Reabriram logo em abril de 2020, após se informarem sobre as medidas a tomar e devido à licença de alojamento local, que lhes permite estar em funcionamento contínuo desde então. Novamente, e como no caso anterior, os responsáveis aplicaram-se nas mudanças e cumprimento de regras: “De forma a garantir o normal funcionamento e a segurança de todos, incluindo clientes e colaboradores, vimos as nossas medidas e processos de higienização de suítes revistos e reforçados”, frisam.
Mas também aqui, a natureza do espaço e negócio já ajudava. “Como não temos áreas comuns, trabalhamos com serviço de quarto 24h, que é feito sem qualquer contacto com o hóspede. Este facto revelou-se uma mais valia nesta pandemia, contribuindo para garantir a segurança de todos os envolvidos”.

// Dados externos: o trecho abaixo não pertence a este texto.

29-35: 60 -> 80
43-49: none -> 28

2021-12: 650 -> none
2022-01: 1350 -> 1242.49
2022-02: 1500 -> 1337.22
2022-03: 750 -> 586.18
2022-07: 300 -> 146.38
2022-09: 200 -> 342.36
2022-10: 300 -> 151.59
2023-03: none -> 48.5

Ainda assim, “desde o início que reforçamos as práticas de higienização, as quais têm sido constantemente alvo de revisão e melhoramento à medida que a pandemia progride, sempre de acordo com as normas da DGS e o que se sabe sobre a propagação do vírus. Tentamos ir além do que é imposto de forma a garantir o bem-estar da nossa equipa e dos que nos visitam”, explicam os responsáveis pela unidade. “Estamos também a aproveitar esta fase para renovar algumas das nossas suites. Dentro desta renovação estamos a ter em atenção formas de otimizar o serviço prestado, incluindo decoração que privilegia conforto e higiene, sendo também adaptável aos novos tempos em que vivemos”, adiantam.
Nada nisto impediu o enorme embate no negócio. “Como todas as áreas em Portugal e no mundo, fomos severamente afetadas, com consideravelmente menos estadias que o habitual em outros anos”, dizem os responsáveis. “Desde o primeiro confinamento, devido às medidas impostas pela DGS, vimos uma redução drástica do número de hóspedes a pernoitar nas nossas instalações. Verificamos desta forma uma mudança na dinâmica de períodos de ocupação, especialmente nos dias em que se observava períodos de ocupação mais extensos.”

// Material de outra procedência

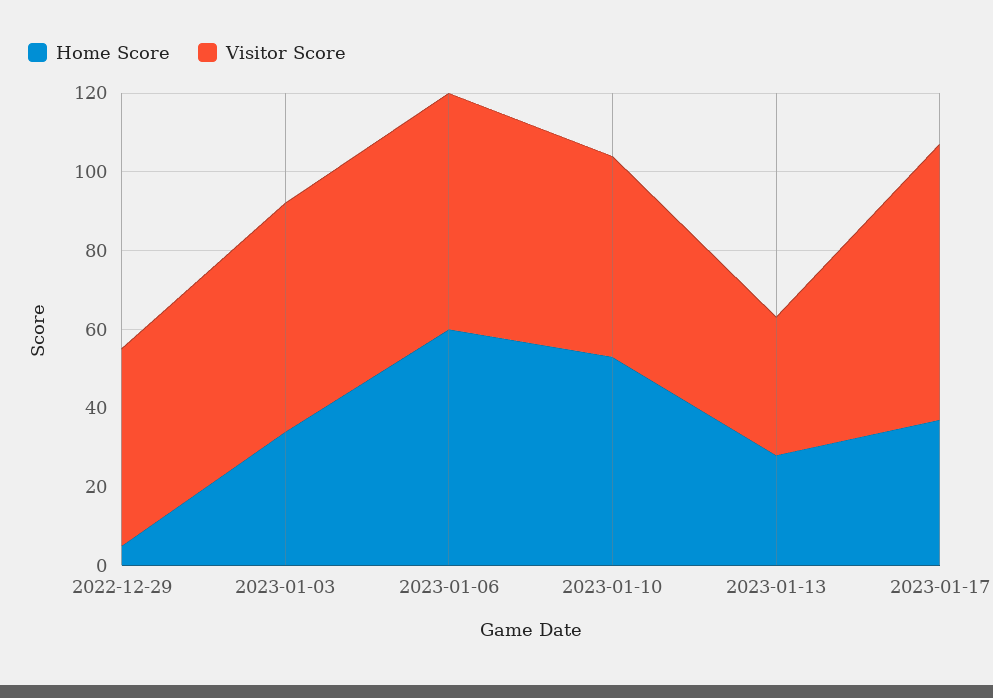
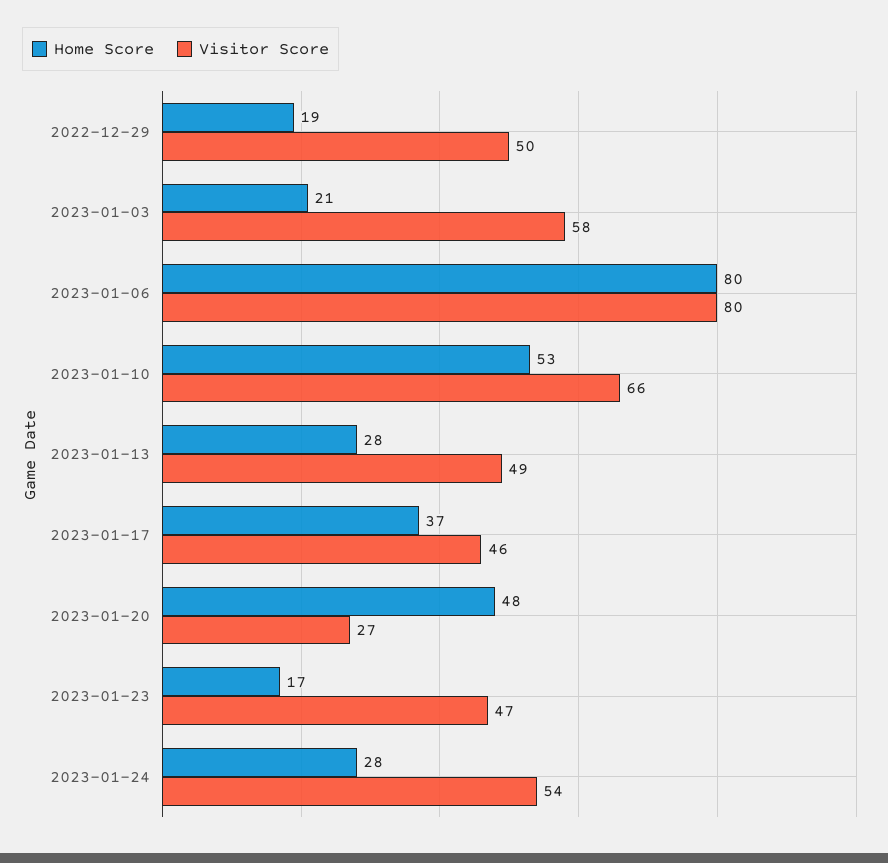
Home Score, 2022-12-29: 5 -> 19
Home Score, 2023-01-03: 35 -> 21
Home Score, 2023-01-06: 60 -> 80
Visitor Score, 2023-01-06: 60 -> 80
Visitor Score, 2023-01-10: 50 -> 66
Visitor Score, 2023-01-13: 35 -> 49
Visitor Score, 2023-01-17: 70 -> 46
Home Score, 2023-01-20: none -> 48
Visitor Score, 2023-01-20: none -> 27
Home Score, 2023-01-23: none -> 17
Visitor Score, 2023-01-23: none -> 47
Home Score, 2023-01-24: none -> 28
Visitor Score, 2023-01-24: none -> 54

A pandemia, dizem, afetou profundamente todo o setor de turismo e hotelaria, que depende bastante de hóspedes estrangeiros. Mas surge aqui outra “vantagem” nos motéis. “Ainda que o Elite Motel não seja exceção, o nosso público alvo consiste maioritariamente de pessoas locais, do distrito de Lisboa, o que nos tem permitido reter alguma procura”.
Esta procura mudou no entanto ligeiramente em termos de perfil. Tal como no caso do Mood, no Elite há a notar “uma preferência mais acentuada em períodos de ocupação reduzida, particularmente de duas e quatro horas”. E também por aqui, há a convicão de que os motéis vão sobreviver a esta crise. “Estamos certos que sim, apesar de tudo temos de ser otimistas e olhar de frente para o futuro”.
O conceito de “Motel”, particularmente o modelo brasileiro, “tem na sua génese proporcionar um espaço onde casais possam se abstrair do mundo exterior, num lugar em que possam ter experiências especiais e únicas. De certa forma, este conceito de hotelaria é ideal para o momento em que atravessamos, dado o contato reduzido entre hóspedes e colaboradores. No fundo, há todas as condições necessárias para responder ao desafio do presente e do novo normal que teremos de enfrentar”.